Dean Starkman of the Columbia Journalism Review writes in the latest issue about how business journalism has become more geared toward professional investors and less toward the general public.
“Business-news organizations often conflate these missions, leading to significant conceptual confusion, not to mention misunderstandings like the one that broke out between Jon Stewart and Jim Cramer. Cramer believes he is looking out for investor interests, particularly the little guy, the retail investor. Maybe. But even if he is, as Stewart pointed out, those interests may have little to do with the public interest.
“For example: during the mortgage bubble, no one was happier about bank behavior than bank investors, retail or otherwise. In 2005, Citigroup posted net income of, wait for it, $25 billion, one of the highest public-company profits in absolute terms in US history. The reality distortion was so great, and the investor perspective so mesmerizing, that Fortune would ruminate in 2007 that Citi’s Charles Prince was in trouble because of the company’s “less-than-stellar” earnings in 2006—a mere $21 billion. As we all know now, such profits were tied to behavior by the banks—predatory lending turned into toxic debt—that would end in catastrophe.
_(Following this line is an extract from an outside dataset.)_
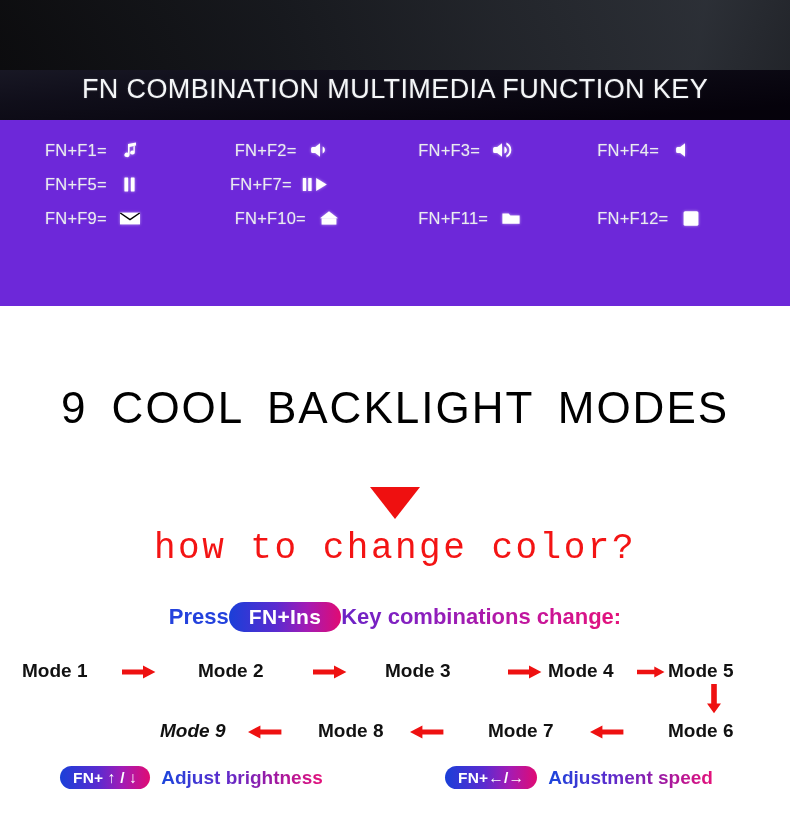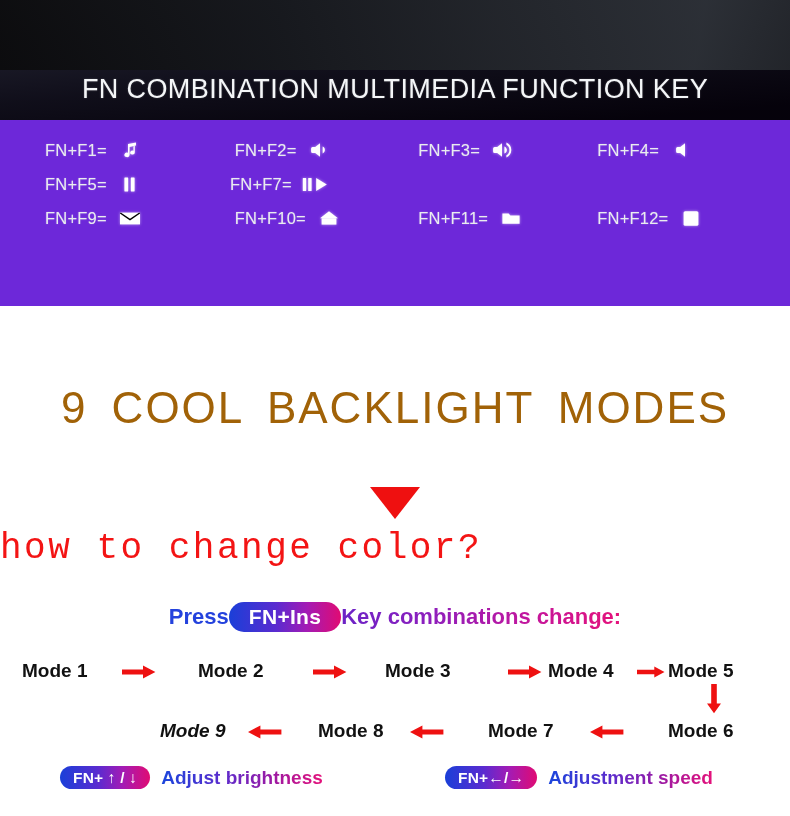"9 COOL BACKLIGHT MODES" .headline { color: #a16207 -> #000000 }
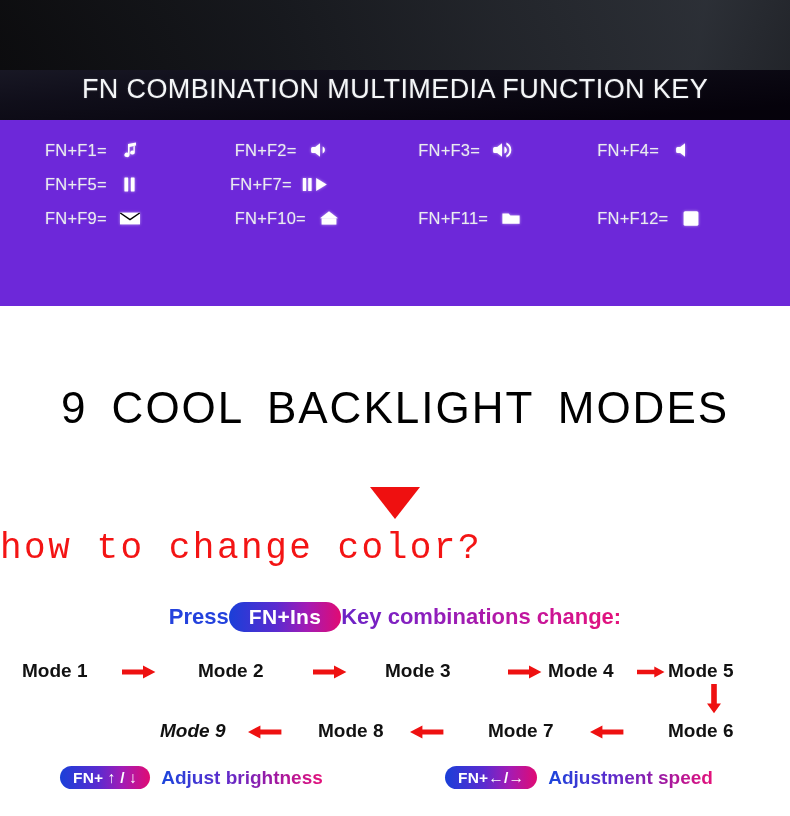"how to change color?" .subheadline { text-align: none -> center }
“Given the Savings and Loan Wreck, the Tech Wreck, and, most especially, the Mortgage Wreck, one could argue that investor-oriented business news doesn’t help investors much either. And I would, to a point, agree. But it should at least be clear that investor-oriented news—no matter how well executed—is not the same as public-interest business reporting. If we do nothing else, let’s get that straight.”